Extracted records
┌──
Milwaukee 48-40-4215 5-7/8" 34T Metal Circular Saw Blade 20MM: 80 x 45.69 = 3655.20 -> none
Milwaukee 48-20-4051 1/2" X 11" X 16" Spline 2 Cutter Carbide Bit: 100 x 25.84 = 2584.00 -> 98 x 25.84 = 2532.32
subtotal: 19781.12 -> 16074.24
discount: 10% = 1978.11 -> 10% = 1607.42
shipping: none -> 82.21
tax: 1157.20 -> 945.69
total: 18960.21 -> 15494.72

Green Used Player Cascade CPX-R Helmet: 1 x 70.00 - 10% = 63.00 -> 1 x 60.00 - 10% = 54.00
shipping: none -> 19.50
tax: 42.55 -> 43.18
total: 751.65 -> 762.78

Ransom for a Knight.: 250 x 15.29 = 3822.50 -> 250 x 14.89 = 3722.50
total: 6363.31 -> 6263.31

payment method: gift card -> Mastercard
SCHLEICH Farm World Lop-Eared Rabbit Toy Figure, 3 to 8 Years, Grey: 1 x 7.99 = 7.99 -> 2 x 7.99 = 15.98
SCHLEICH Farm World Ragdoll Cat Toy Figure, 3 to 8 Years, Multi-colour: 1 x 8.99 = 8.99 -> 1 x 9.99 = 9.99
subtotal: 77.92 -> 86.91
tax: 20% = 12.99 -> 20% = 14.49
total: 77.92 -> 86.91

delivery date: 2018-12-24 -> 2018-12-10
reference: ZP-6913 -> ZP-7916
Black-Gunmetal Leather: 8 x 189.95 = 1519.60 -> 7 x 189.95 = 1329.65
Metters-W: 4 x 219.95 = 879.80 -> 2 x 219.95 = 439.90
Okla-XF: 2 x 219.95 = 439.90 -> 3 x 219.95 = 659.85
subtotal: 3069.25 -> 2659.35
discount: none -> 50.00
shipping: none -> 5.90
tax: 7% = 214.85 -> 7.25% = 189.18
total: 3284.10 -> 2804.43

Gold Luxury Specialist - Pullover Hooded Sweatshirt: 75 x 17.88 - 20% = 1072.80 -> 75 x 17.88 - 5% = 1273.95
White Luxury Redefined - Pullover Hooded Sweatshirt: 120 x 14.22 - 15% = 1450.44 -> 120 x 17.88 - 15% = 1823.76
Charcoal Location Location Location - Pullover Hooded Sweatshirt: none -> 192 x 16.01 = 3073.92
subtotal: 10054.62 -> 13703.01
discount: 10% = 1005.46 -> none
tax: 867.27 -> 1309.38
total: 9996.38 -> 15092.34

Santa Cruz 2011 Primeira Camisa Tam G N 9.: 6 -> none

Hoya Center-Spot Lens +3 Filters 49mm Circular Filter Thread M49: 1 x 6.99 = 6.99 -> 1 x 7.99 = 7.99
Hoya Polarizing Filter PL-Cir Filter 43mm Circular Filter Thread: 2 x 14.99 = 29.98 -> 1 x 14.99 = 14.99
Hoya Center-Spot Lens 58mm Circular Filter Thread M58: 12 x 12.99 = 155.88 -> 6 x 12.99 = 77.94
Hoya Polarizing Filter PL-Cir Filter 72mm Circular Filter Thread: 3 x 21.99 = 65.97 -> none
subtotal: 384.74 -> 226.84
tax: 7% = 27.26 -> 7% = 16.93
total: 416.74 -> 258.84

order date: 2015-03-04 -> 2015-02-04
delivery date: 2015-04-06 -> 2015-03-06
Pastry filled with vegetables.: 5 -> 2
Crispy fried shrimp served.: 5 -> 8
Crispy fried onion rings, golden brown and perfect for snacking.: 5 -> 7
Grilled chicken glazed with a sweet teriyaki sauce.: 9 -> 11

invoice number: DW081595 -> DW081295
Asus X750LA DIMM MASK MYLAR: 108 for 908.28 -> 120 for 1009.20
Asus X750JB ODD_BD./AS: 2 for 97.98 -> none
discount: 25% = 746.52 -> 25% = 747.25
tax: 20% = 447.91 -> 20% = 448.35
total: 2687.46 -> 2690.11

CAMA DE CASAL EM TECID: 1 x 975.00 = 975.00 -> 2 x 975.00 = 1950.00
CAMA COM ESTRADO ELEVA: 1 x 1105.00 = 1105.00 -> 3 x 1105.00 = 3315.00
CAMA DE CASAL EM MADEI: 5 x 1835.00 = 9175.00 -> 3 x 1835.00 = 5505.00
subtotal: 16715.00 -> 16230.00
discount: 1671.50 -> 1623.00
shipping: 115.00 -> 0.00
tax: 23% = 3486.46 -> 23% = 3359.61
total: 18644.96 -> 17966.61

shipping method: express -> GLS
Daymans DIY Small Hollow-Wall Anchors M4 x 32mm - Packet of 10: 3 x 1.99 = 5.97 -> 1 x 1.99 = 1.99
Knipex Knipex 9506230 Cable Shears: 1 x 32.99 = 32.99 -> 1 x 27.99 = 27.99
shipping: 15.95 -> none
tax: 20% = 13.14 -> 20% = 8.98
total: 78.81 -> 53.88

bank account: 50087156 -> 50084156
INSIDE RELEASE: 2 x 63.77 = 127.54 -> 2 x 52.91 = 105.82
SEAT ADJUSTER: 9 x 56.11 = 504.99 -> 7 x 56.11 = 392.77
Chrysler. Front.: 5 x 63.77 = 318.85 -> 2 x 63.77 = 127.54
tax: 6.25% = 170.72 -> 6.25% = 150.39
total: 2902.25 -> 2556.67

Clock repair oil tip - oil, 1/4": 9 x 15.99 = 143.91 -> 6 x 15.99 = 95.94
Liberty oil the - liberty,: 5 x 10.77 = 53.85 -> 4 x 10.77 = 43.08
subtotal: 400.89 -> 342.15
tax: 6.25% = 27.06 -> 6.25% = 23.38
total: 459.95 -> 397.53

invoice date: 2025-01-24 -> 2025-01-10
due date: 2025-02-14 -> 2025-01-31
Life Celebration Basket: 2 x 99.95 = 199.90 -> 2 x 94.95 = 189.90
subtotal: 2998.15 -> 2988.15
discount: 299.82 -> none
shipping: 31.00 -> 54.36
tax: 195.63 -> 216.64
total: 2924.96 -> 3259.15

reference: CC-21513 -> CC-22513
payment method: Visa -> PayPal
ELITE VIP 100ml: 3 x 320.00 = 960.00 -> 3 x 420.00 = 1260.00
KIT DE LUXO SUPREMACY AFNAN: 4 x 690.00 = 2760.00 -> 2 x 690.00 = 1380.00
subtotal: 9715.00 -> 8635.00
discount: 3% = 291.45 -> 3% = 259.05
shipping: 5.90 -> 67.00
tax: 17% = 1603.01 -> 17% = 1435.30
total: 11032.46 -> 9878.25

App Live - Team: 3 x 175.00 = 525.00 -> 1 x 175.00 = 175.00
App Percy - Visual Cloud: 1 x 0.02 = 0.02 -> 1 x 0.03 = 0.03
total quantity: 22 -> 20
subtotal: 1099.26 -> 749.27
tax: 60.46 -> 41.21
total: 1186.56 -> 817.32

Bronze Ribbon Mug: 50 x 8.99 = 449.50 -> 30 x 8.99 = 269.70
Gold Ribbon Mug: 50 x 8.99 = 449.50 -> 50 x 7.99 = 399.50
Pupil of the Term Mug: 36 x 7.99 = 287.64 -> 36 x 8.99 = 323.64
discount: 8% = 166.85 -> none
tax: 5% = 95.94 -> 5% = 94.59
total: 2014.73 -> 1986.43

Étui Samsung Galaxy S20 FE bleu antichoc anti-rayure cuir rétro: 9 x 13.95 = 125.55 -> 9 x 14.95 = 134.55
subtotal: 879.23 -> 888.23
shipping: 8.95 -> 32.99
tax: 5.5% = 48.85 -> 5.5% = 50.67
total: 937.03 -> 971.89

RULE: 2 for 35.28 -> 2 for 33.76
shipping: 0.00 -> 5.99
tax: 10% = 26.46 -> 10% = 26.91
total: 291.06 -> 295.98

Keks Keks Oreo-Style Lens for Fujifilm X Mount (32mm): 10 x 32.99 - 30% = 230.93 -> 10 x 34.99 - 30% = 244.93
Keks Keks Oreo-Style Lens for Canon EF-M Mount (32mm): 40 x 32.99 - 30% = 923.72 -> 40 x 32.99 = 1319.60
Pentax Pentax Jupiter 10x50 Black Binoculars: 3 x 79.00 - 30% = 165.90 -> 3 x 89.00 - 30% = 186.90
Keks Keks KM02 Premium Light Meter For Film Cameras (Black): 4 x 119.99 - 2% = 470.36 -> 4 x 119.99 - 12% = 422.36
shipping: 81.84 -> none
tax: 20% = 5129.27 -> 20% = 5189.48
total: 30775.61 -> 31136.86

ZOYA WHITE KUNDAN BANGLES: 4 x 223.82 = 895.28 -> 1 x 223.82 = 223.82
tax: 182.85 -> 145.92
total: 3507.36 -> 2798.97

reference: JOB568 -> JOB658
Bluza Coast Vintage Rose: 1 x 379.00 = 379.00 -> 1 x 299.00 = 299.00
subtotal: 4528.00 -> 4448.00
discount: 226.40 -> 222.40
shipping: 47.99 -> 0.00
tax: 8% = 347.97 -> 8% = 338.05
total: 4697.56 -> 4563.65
└──
When a line in the data contains the string "reference", copy that line.

reference: ZP-6913 -> ZP-7916
reference: CC-21513 -> CC-22513
reference: JOB568 -> JOB658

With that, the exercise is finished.